Using commonly available poverty statistics, the authors established a framework for integrating metrics measuring the flow of people in and out of poverty with those who remain entrenched. In their analysis, the authors concluded that the “war on poverty” saw significant gains in the United States in the 1990s compared with the 1980s.

“Both decades exhibit similar inflows into poverty, but the 1990s have considerably more outflows,” the authors wrote. “This is in line with findings of the impact of welfare reform. Interestingly, a number of social mobility measures deliver the opposite ordering. If we hold the view that the conditions that shape the evolution of poverty were significantly improved by the reform … this suggests that our method provides a more accurate account of poverty dynamics than existing measures.”

Hojman and Kast also ranked both the United States and Germany behind the United Kingdom in aggregate poverty dynamics during the 1990s, although they ranked the United States first in terms of “social mobility,” the ability of those citizens in poverty to move themselves out of it.

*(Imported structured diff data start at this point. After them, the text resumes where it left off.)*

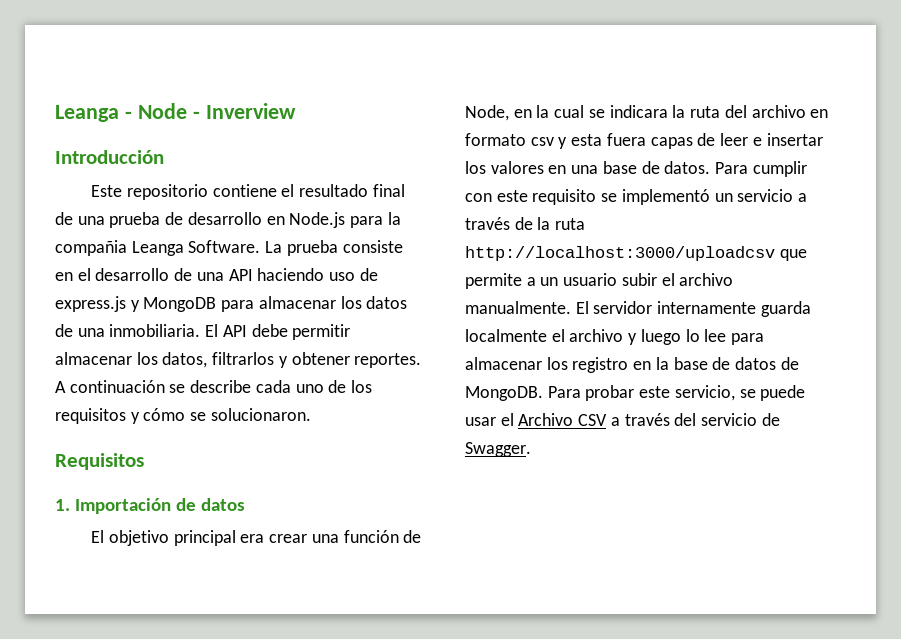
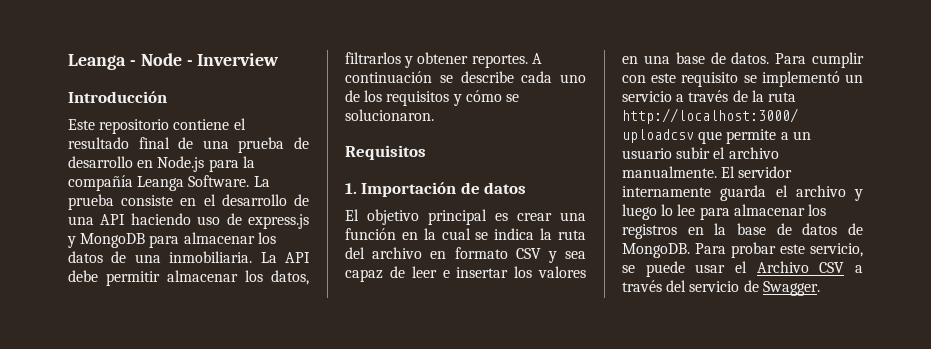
- Este repositorio contiene el resultado final de una prueba de desarrollo en Node.js para la compañia Leanga Software.
+ Este repositorio contiene el resultado final de una prueba de desarrollo en Node.js para la compañía Leanga Software.
- El API debe permitir almacenar los datos, filtrarlos y obtener reportes.
+ La API debe permitir almacenar los datos, filtrarlos y obtener reportes.
- El objetivo principal era crear una función de Node, en la cual se indicara la ruta del archivo en formato csv y esta fuera capas de leer e insertar los valores en una base de datos.
+ El objetivo principal es crear una función en la cual se indica la ruta del archivo en formato CSV y sea capaz de leer e insertar los valores en una base de datos.
- El servidor internamente guarda localmente el archivo y luego lo lee para almacenar los registro en la base de datos de MongoDB.
+ El servidor internamente guarda el archivo y luego lo lee para almacenar los registros en la base de datos de MongoDB.

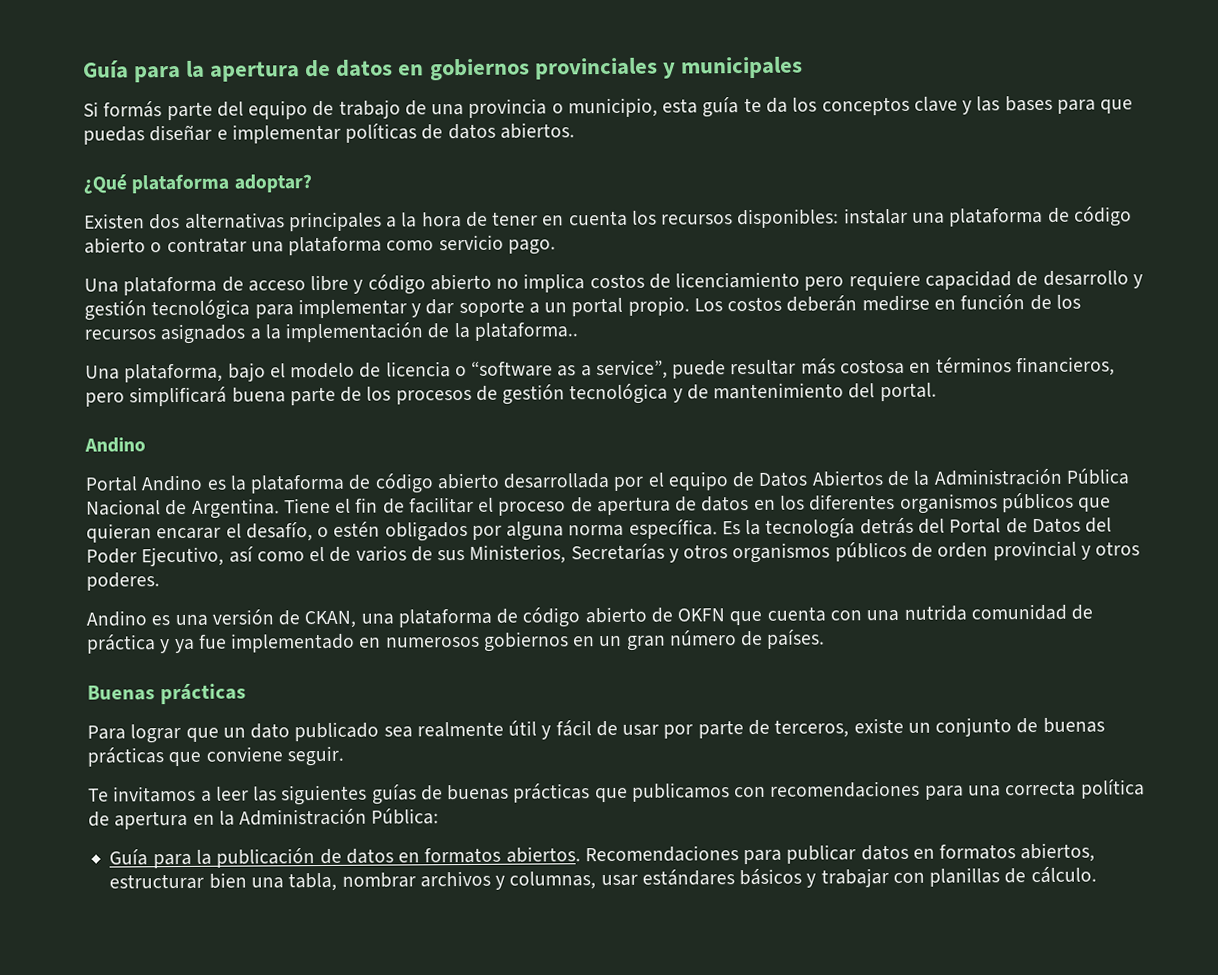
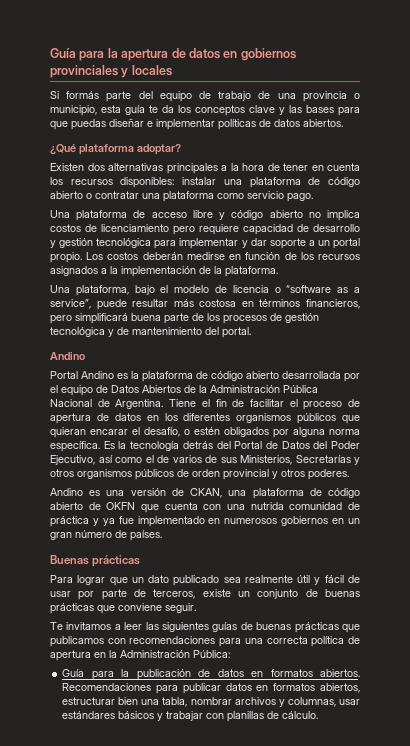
- Guía para la apertura de datos en gobiernos provinciales y municipales
+ Guía para la apertura de datos en gobiernos provinciales y locales
- Los costos deberán medirse en función de los recursos asignados a la implementación de la plataforma..
+ Los costos deberán medirse en función de los recursos asignados a la implementación de la plataforma.

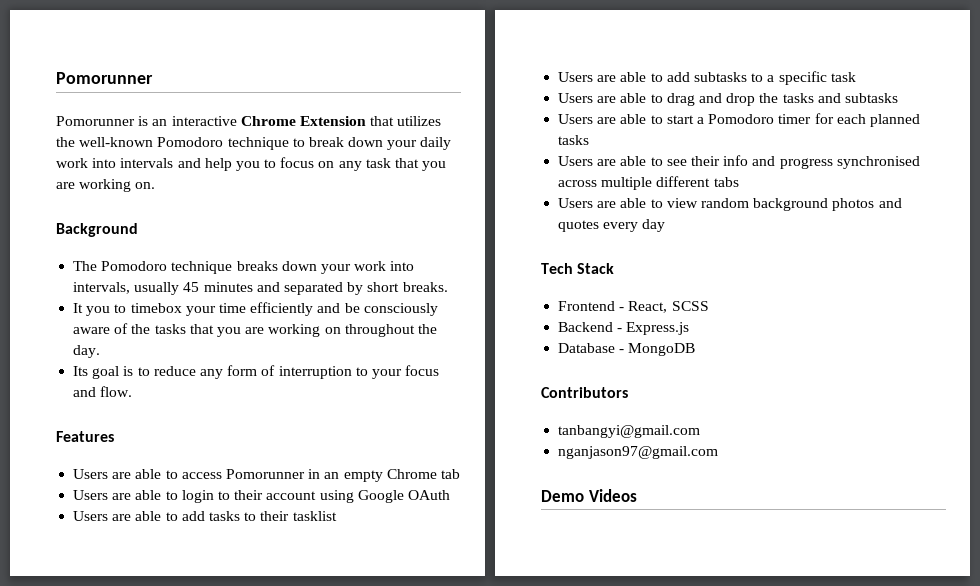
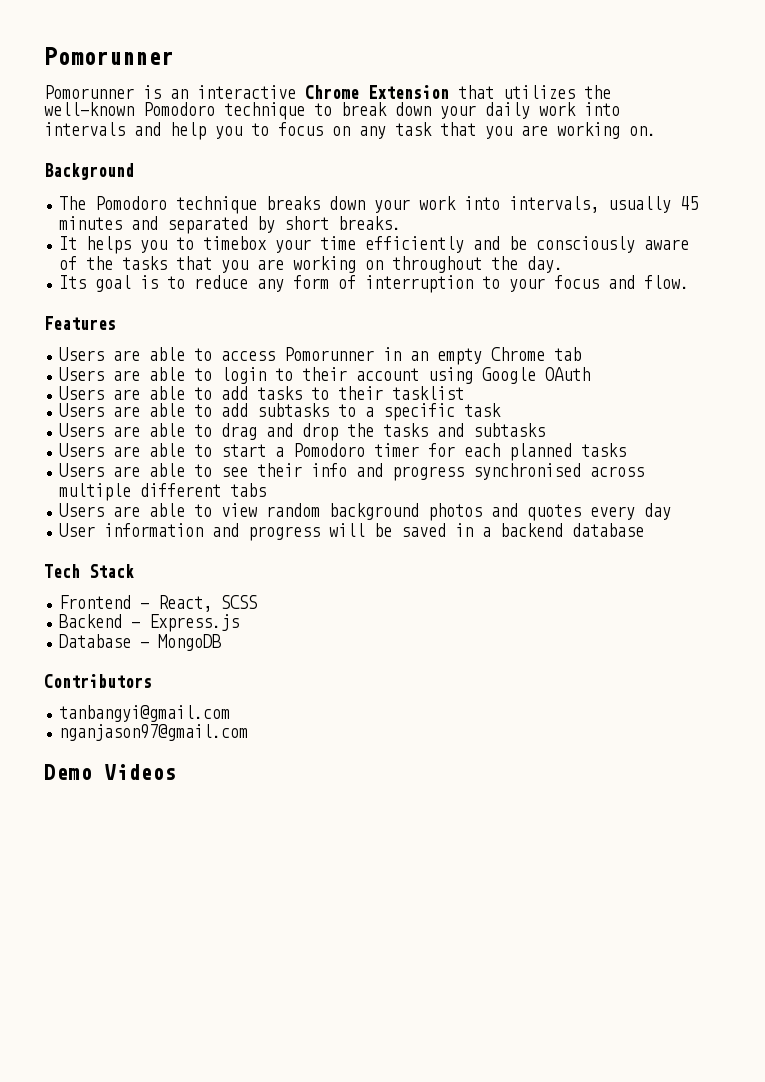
- It you to timebox your time efficiently and be consciously aware of the tasks that you are working on throughout the day.
+ It helps you to timebox your time efficiently and be consciously aware of the tasks that you are working on throughout the day.
+ User information and progress will be saved in a backend database

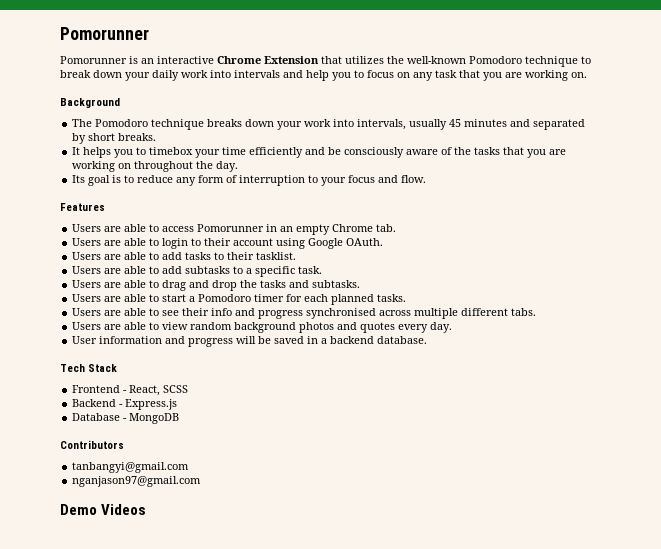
- Users are able to access Pomorunner in an empty Chrome tab
+ Users are able to access Pomorunner in an empty Chrome tab.
- Users are able to login to their account using Google OAuth
+ Users are able to login to their account using Google OAuth.
- Users are able to add tasks to their tasklist
+ Users are able to add tasks to their tasklist.
- Users are able to add subtasks to a specific task
+ Users are able to add subtasks to a specific task.
- Users are able to drag and drop the tasks and subtasks
+ Users are able to drag and drop the tasks and subtasks.
- Users are able to start a Pomodoro timer for each planned tasks
+ Users are able to start a Pomodoro timer for each planned tasks.
- Users are able to see their info and progress synchronised across multiple different tabs
+ Users are able to see their info and progress synchronised across multiple different tabs.
- Users are able to view random background photos and quotes every day
+ Users are able to view random background photos and quotes every day.
- User information and progress will be saved in a backend database
+ User information and progress will be saved in a backend database.

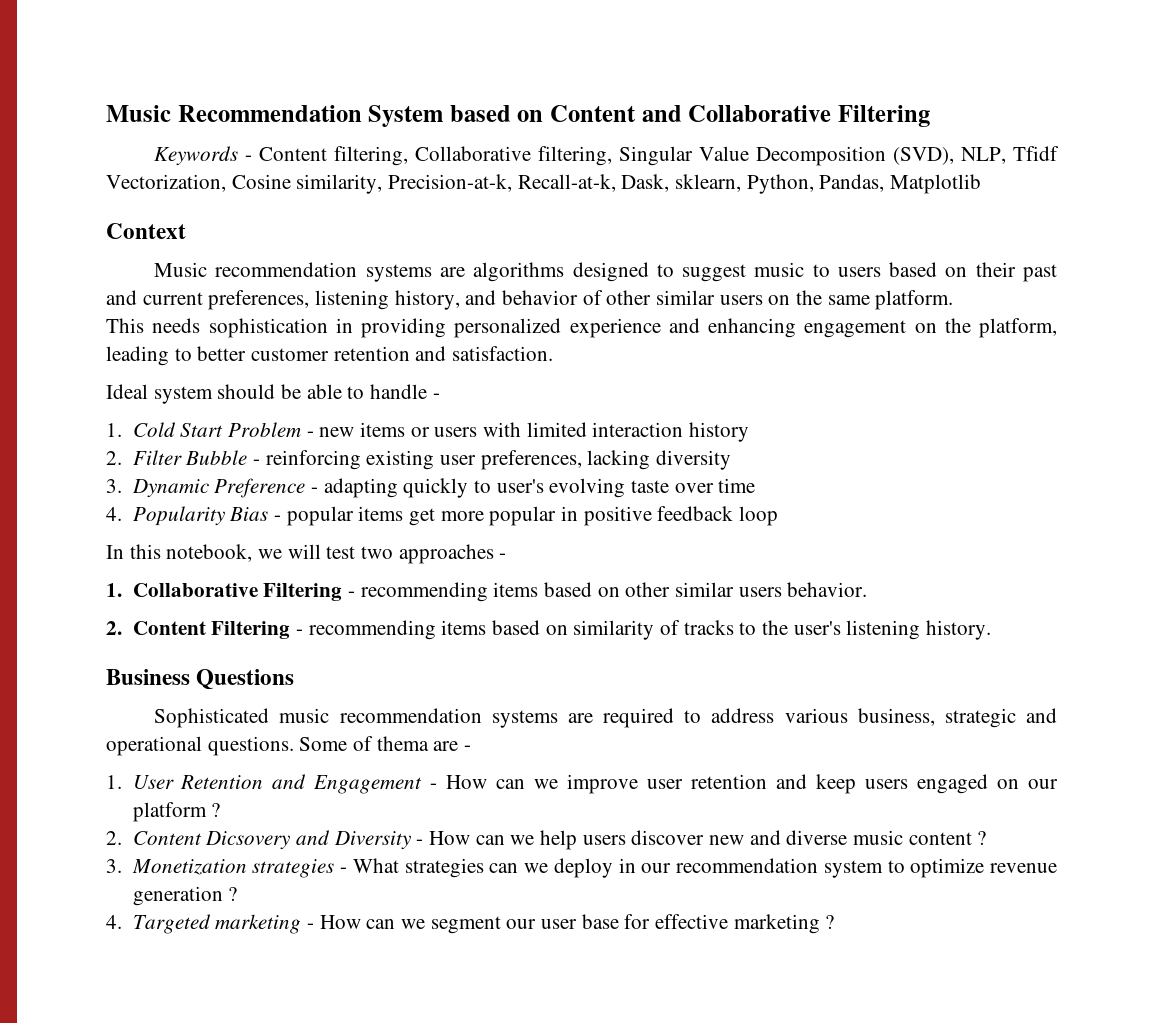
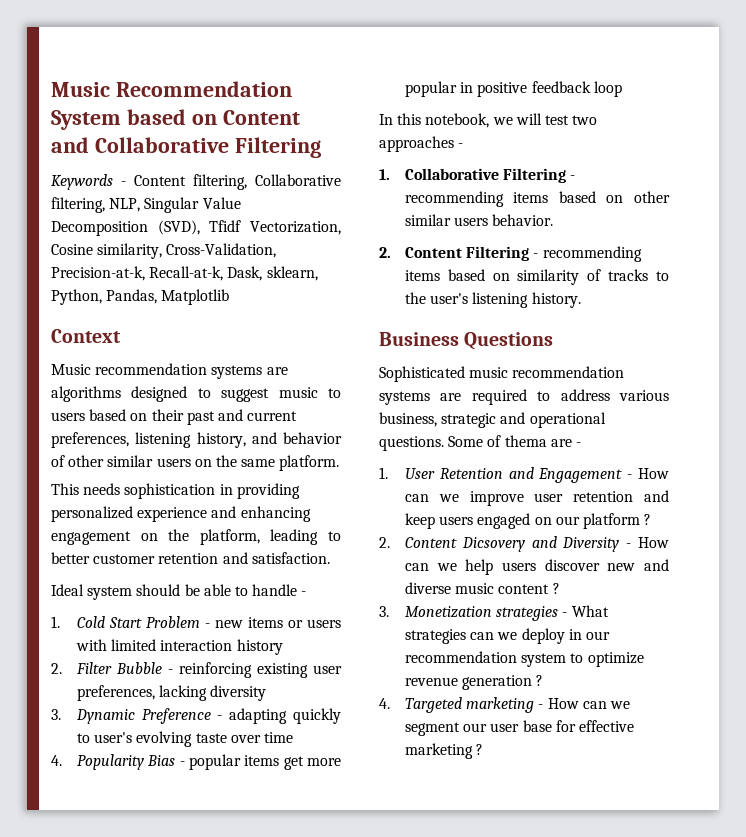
- Keywords - Content filtering, Collaborative filtering, Singular Value Decomposition (SVD), NLP, Tfidf Vectorization, Cosine similarity, Precision-at-k, Recall-at-k, Dask, sklearn, Python, Pandas, Matplotlib
+ Keywords - Content filtering, Collaborative filtering, NLP, Singular Value Decomposition (SVD), Tfidf Vectorization, Cosine similarity, Cross-Validation, Precision-at-k, Recall-at-k, Dask, sklearn, Python, Pandas, Matplotlib

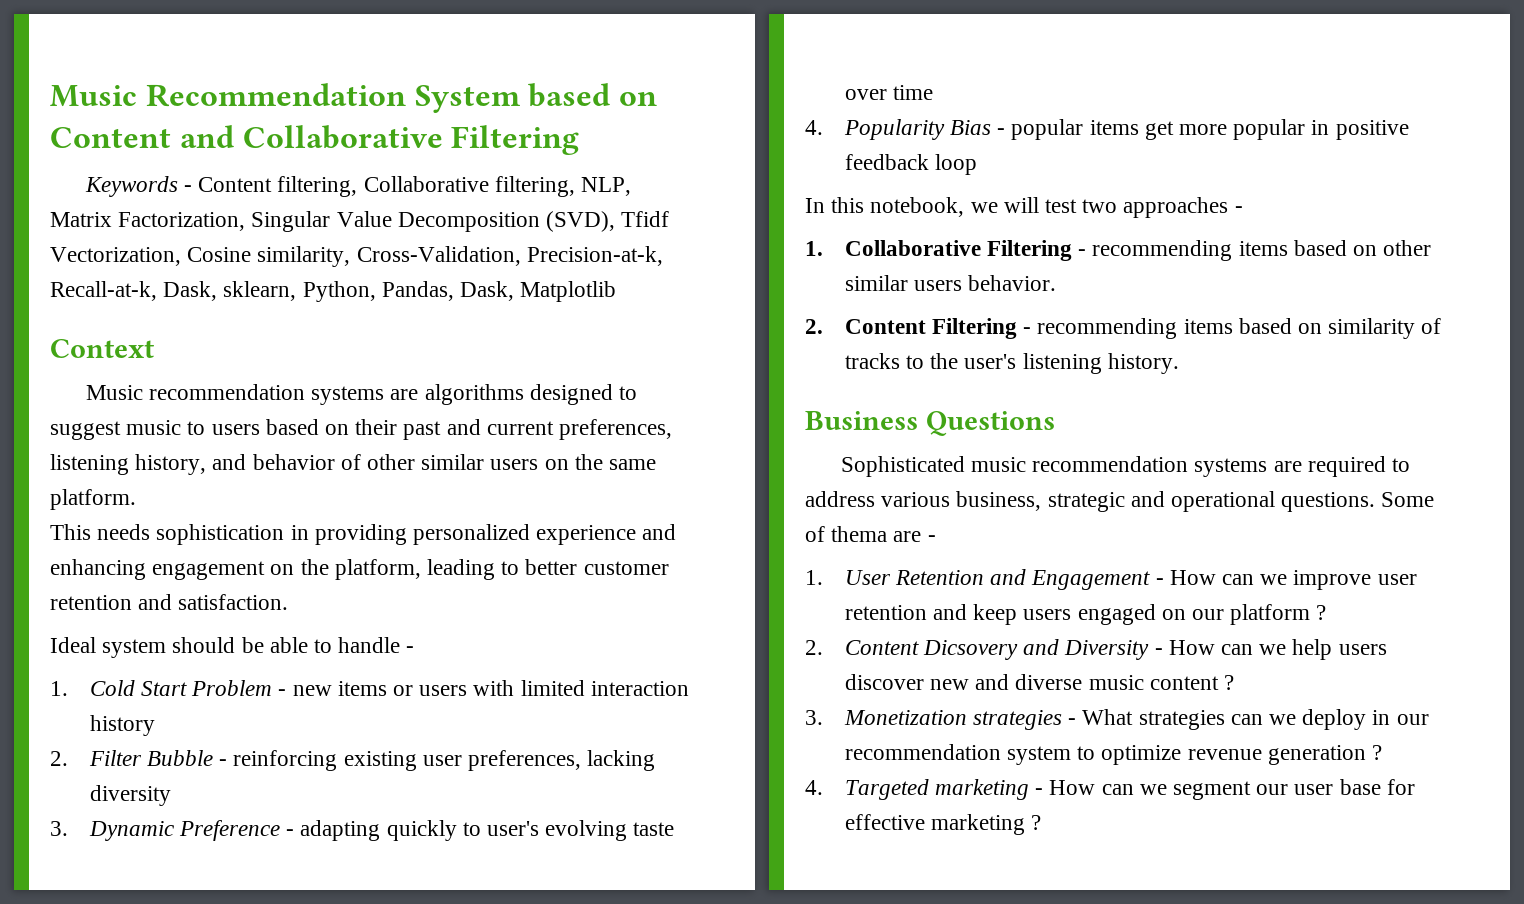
- Keywords - Content filtering, Collaborative filtering, NLP, Singular Value Decomposition (SVD), Tfidf Vectorization, Cosine similarity, Cross-Validation, Precision-at-k, Recall-at-k, Dask, sklearn, Python, Pandas, Matplotlib
+ Keywords - Content filtering, Collaborative filtering, NLP, Matrix Factorization, Singular Value Decomposition (SVD), Tfidf Vectorization, Cosine similarity, Cross-Validation, Precision-at-k, Recall-at-k, Dask, sklearn, Python, Pandas, Dask, Matplotlib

“We view these axioms as a natural benchmark that allows for a parsimonious characterization of a ranking over distributions of streams of welfare attributes, and facilitates comparisons with those singled out by social mobility,” the authors concluded. “At the same time, principles that highlight other dimensions of income dynamics,” for instance “the income growth rate of poor individuals rather than changes in deprivation levels, can offer important insights. Analyzing the robustness of the rankings produced by our measures as we vary the underlying static deprivation scale also deserves more attention. Expanding the set of applications is an important step for future research.”

Hojman, an assistant professor of public policy, teaches microeconomics at the Kennedy School. His main research areas are theoretical and applied microeconomics and political economy. Kast is on faculty at the Universidad Católica de Chile, and currently is a fellow at the Kennedy School’s Center for International Development.